Una película de David Cronenberg es siempre una apuesta segura. Lo ratificó en Map to the Stars (2014). El envite no era fácil: reeditar una historia trágica de familia, una maldición de sangre, incesto y crimen pero hacerlo de modo que no se proclame desde el comienzo su carácter justamente trágico sino que parezca una comedia dramática de costumbres, con algo de guardarropa de moda y algo de psicoanálisis.
Cronenberg introduce desde la apertura, sin alharacas, el factor trágico y sobrenatural, la intervención siniestra y divina que armará el patíbulo de los héroes: una nena que muere de sida y clama venganza en forma de fantasma. Lo demás va surgiendo de a poco: matrimonio entre hermanos que se reproduce en los hijos, suicidios catastróficos (hoguera a lo bonzo) o serenamente barbitúrico, con el motivo conductor, insistente y lírico, del poema de Paul Éluard sobre la libertad.

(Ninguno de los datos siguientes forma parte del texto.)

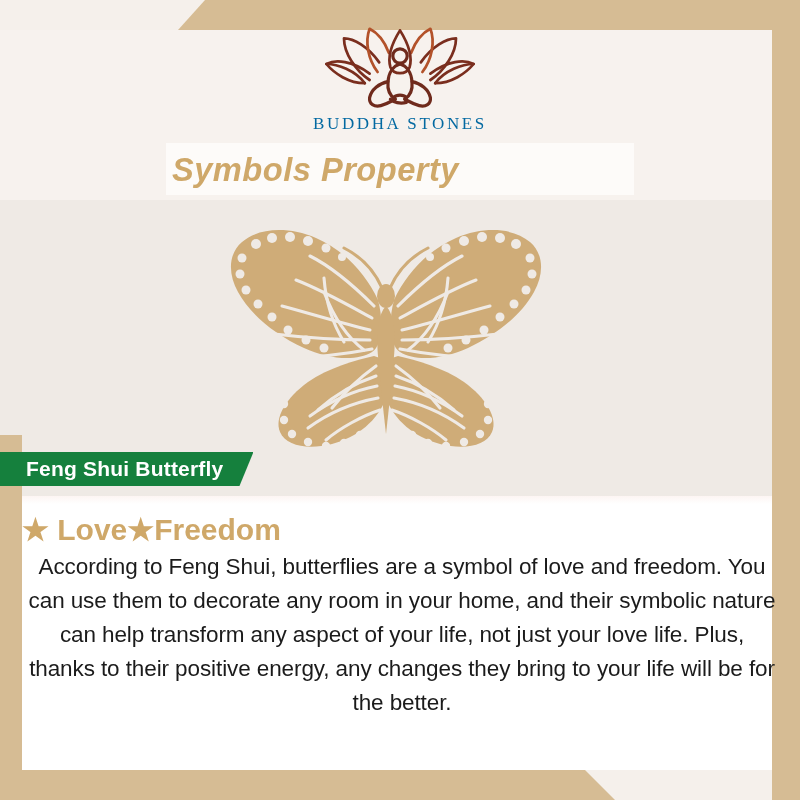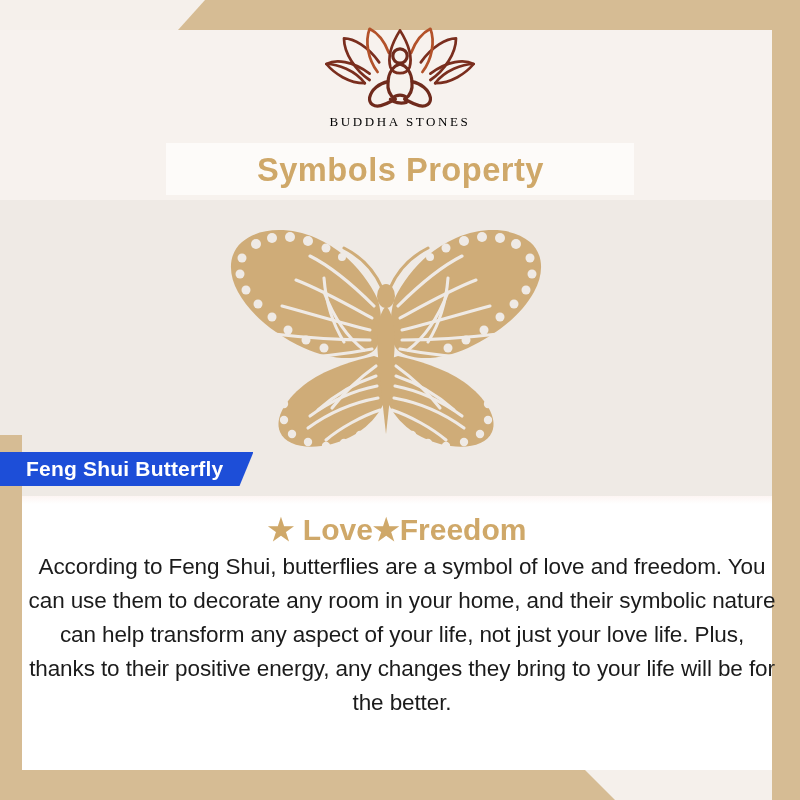"BUDDHA STONES" .logo-wordmark { color: #000000 -> #0369a1; font-size: 13px -> 17px }
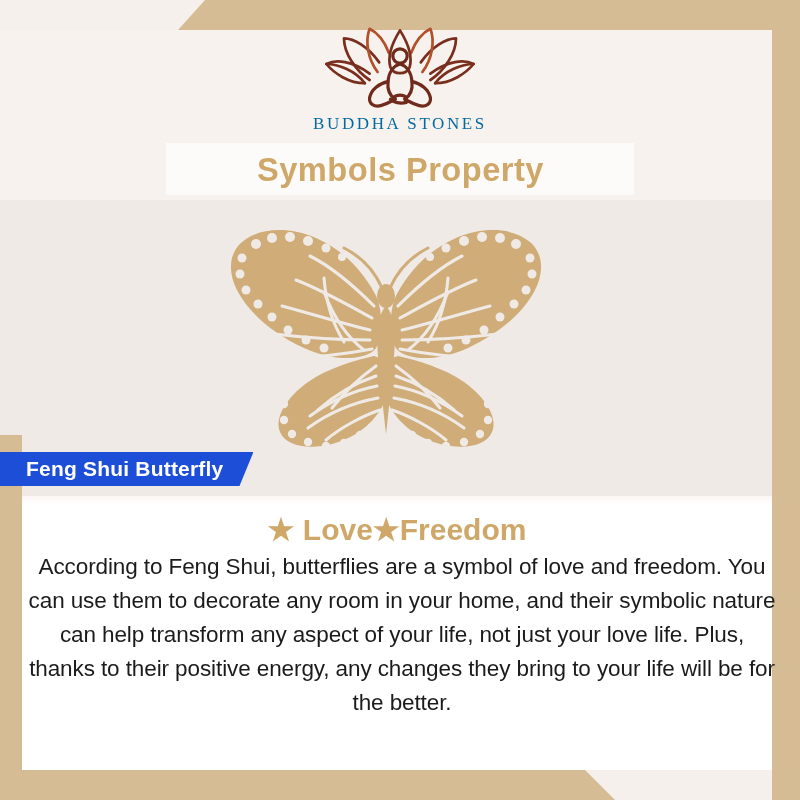"Symbols Property" .title-banner { font-style: none -> italic; justify-content: center -> flex-start }
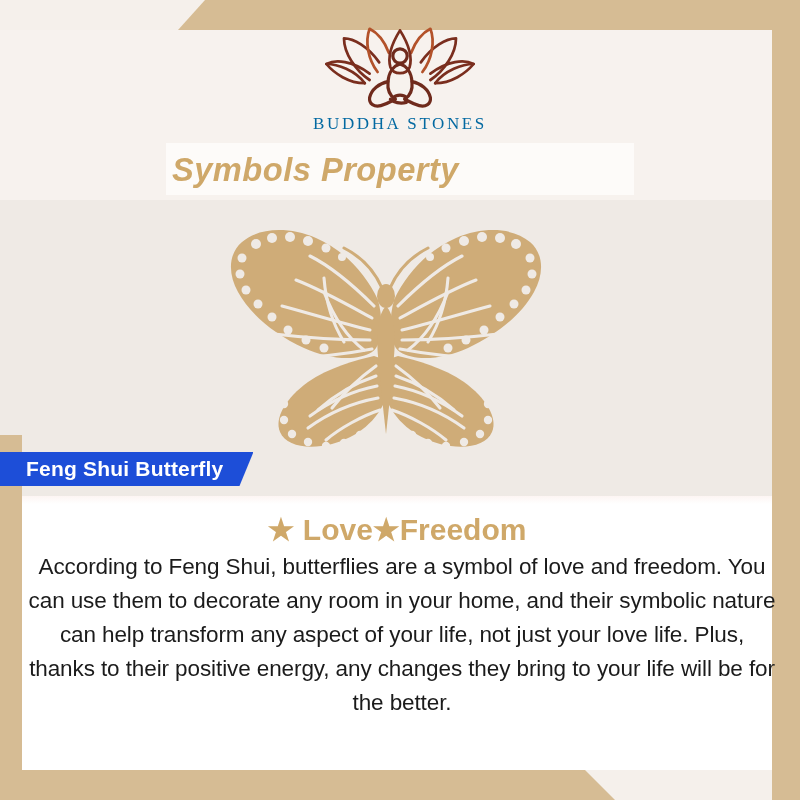"Feng Shui Butterfly" .ribbon { background: #1d4ed8 -> #15803d }
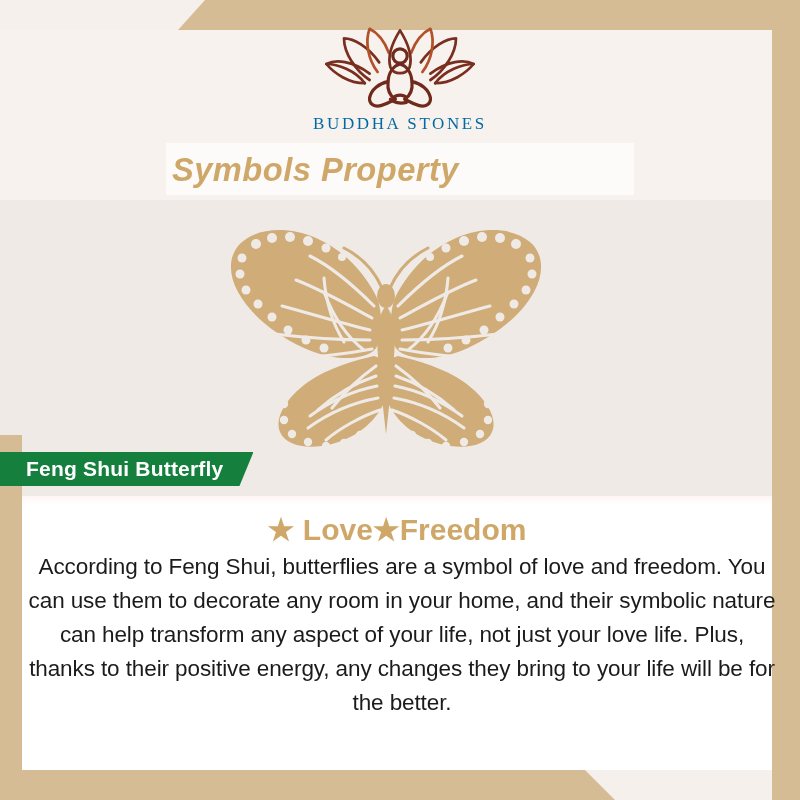"★ Love★Freedom" .subhead { text-align: center -> left }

Porque esta es una tragedia paradójicamente montada en la red de libertades del mundo posmoderno. Libertad sexual, verbal, expresiva, televisiva, periodística, libertad de meterse drogas y alcohol, de hablar sin tapujos sobre cualquier cosa con una suerte de gratuidad sagrada, todo en un marco encantador del medio norteamericano de las series y el viejo y glorioso Hollywood: residencias pulcras y palaciegas, hoteles de diseño, jardines feéricos.

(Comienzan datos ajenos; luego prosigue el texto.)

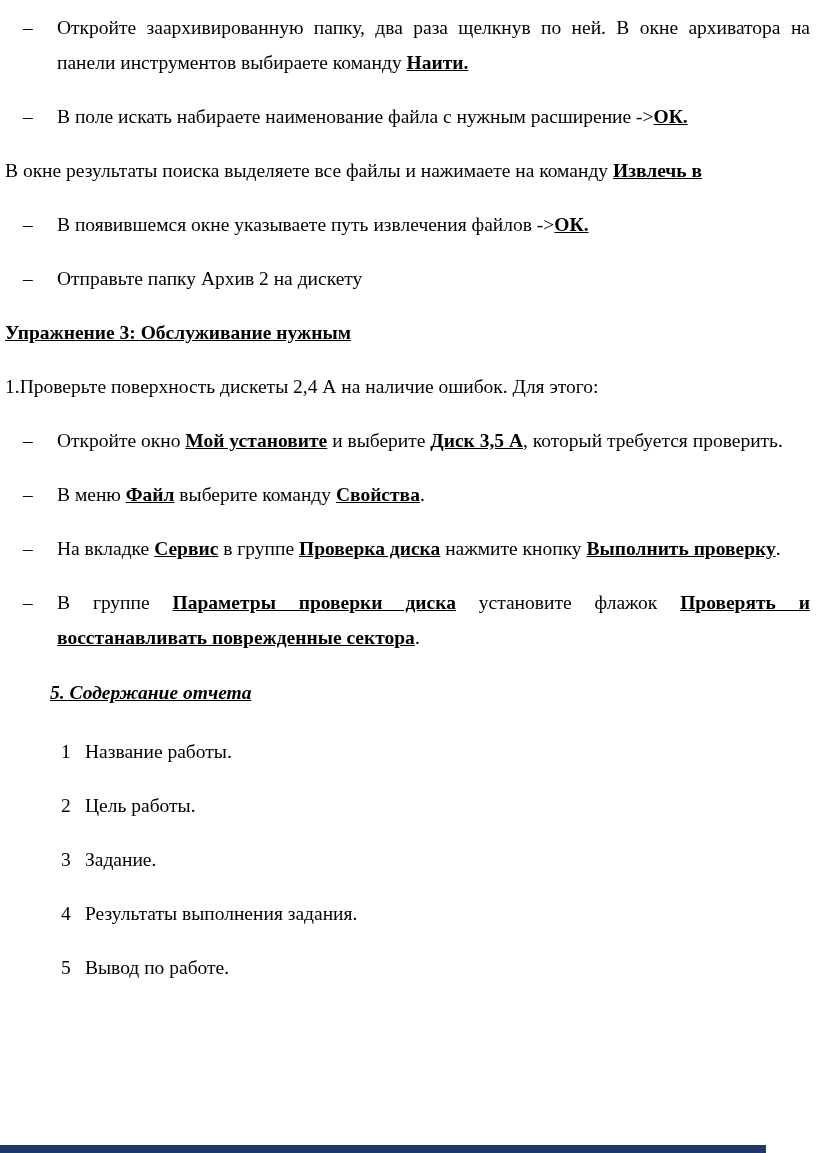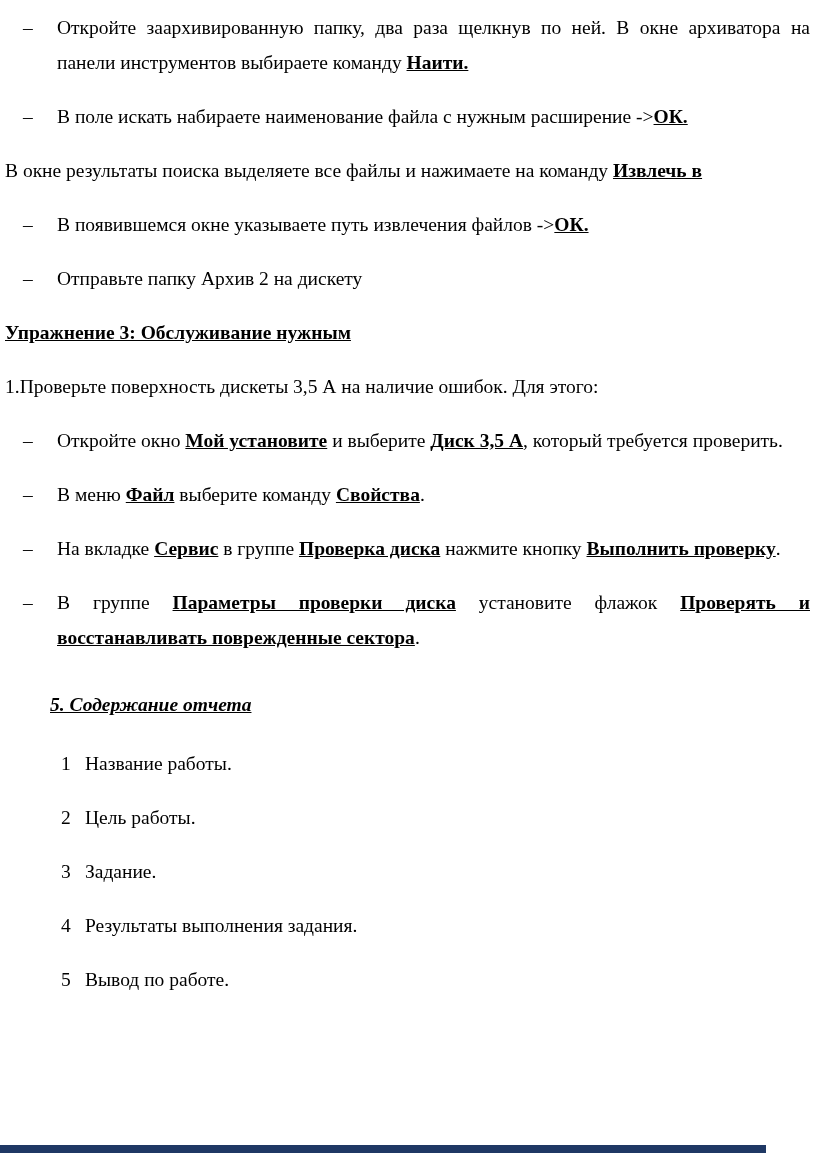"1.Проверьте поверхность дискеты 3,5 А" span { text: 3,5 -> 2,4 }
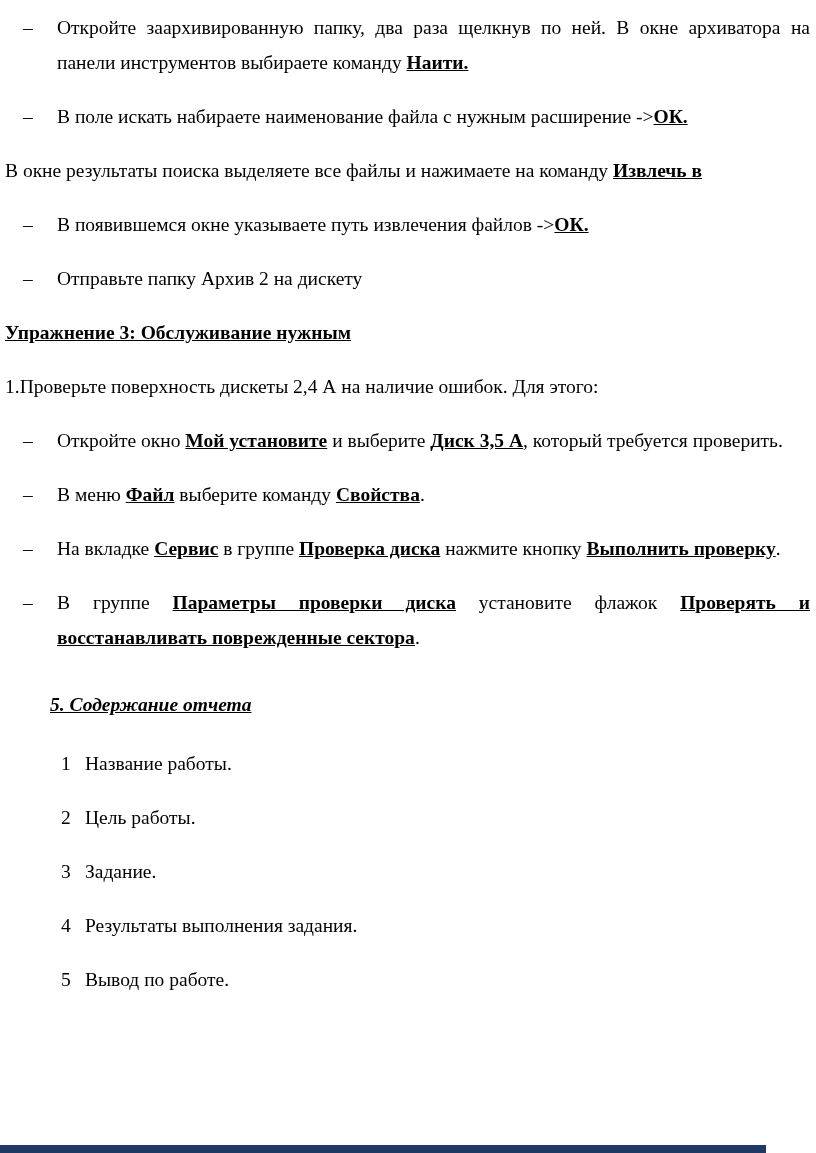"5. Содержание отчета" .para.heading-italic { margin-top: 32px -> 20px }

Las buenas maneras de la alta sociedad del espectáculo tienen la impavidez propia de las tragedias, la serenidad de lo fatal, la historia ya resuelta por los dioses y que los hombres cumplen como sonámbulos del inconsciente. Todo es puesta en escena menos la locura y la muerte. Todo se juega menos con ellas, que juegan con nosotros.
Estaba por intentar una descripción crítica de lo que hace en el filme la actriz Juliane Moore pero ante la inmensidad de su arte sólo me salen ineficaces homenajes. Opto por la elocuencia del silencio.